> **PROBLEM DETAILS**
For the entries that appear below, write out the exact text and omit the pictures.

+++

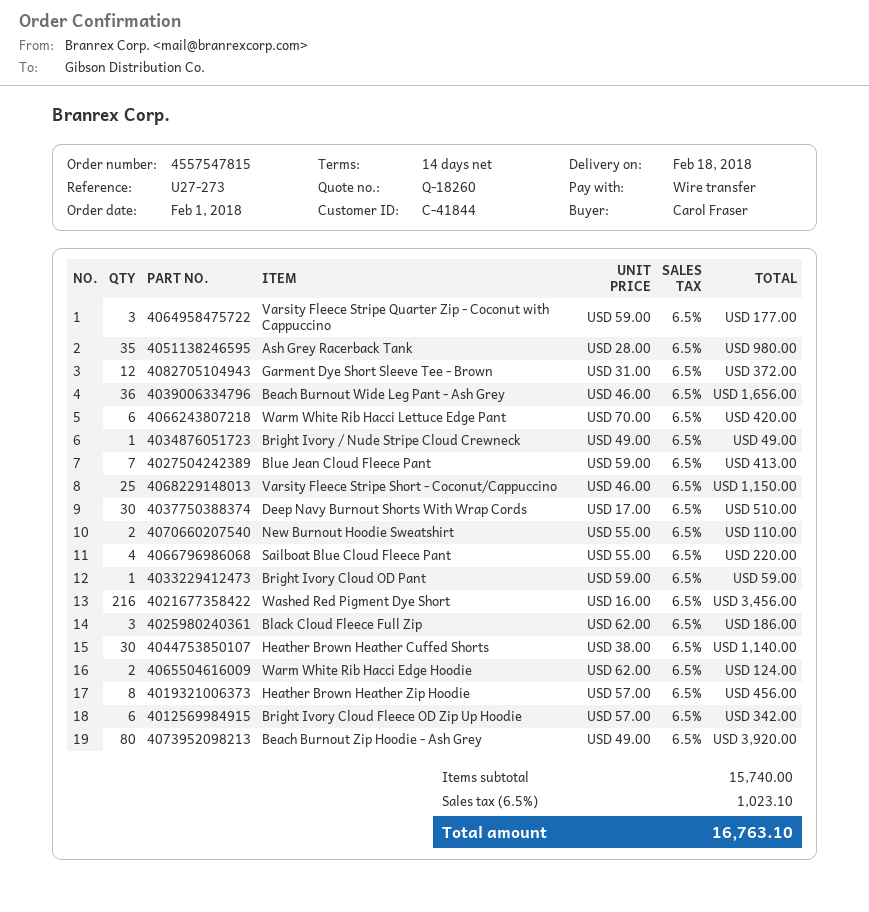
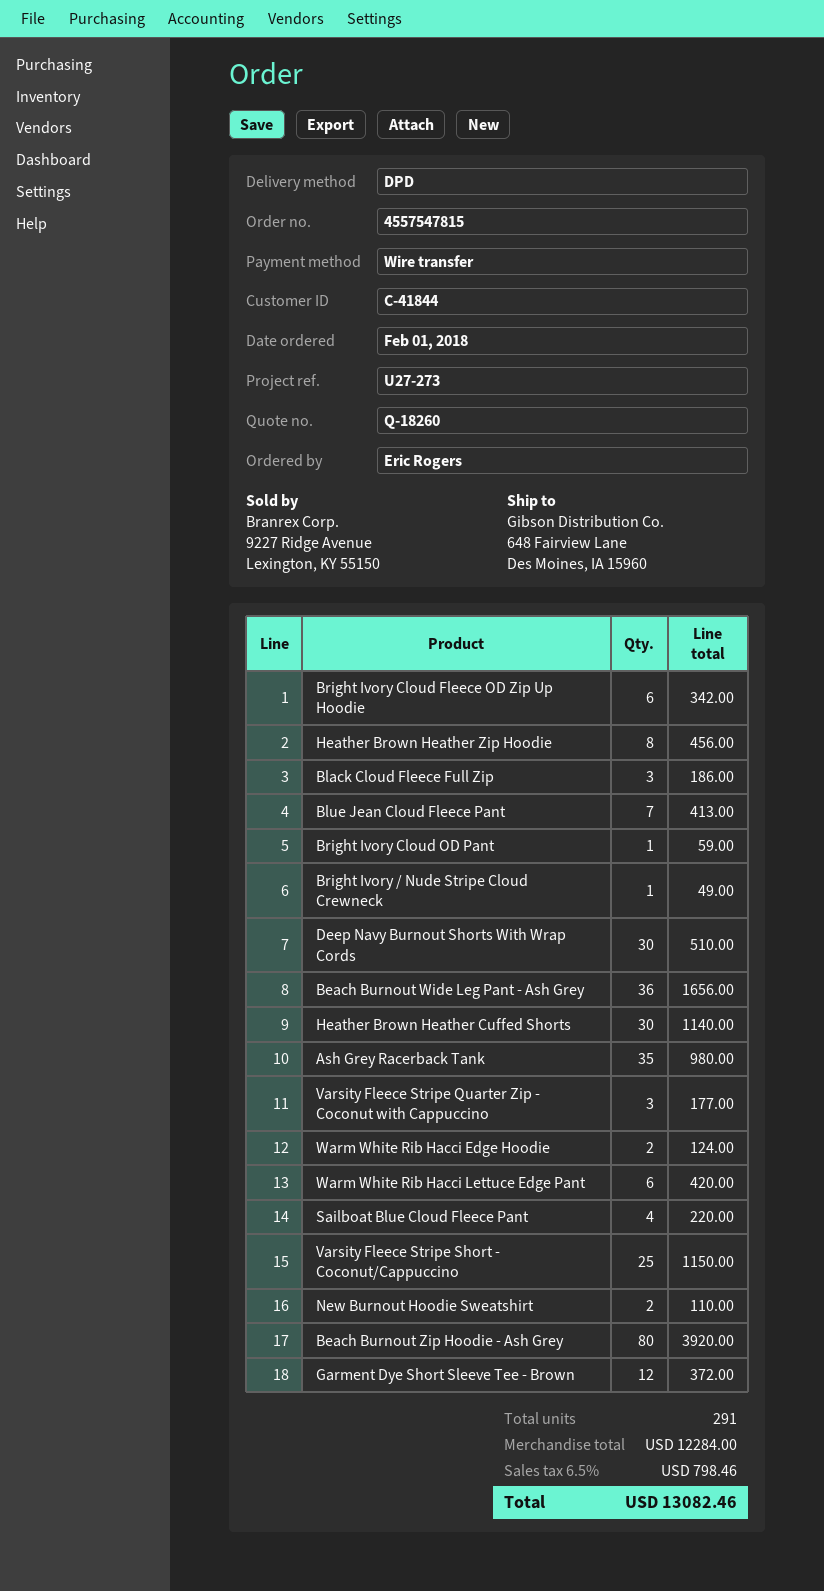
ordered by: Carol Fraser -> Eric Rogers
Washed Red Pigment Dye Short: 216 for 3456.00 -> none
subtotal: 15740.00 -> 12284.00
tax: 6.5% = 1023.10 -> 6.5% = 798.46
total: 16763.10 -> 13082.46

+++

> **WRITTEN REPLY**
ordered by: Carol Fraser -> Eric Rogers
Washed Red Pigment Dye Short: 216 for 3456.00 -> none
subtotal: 15740.00 -> 12284.00
tax: 6.5% = 1023.10 -> 6.5% = 798.46
total: 16763.10 -> 13082.46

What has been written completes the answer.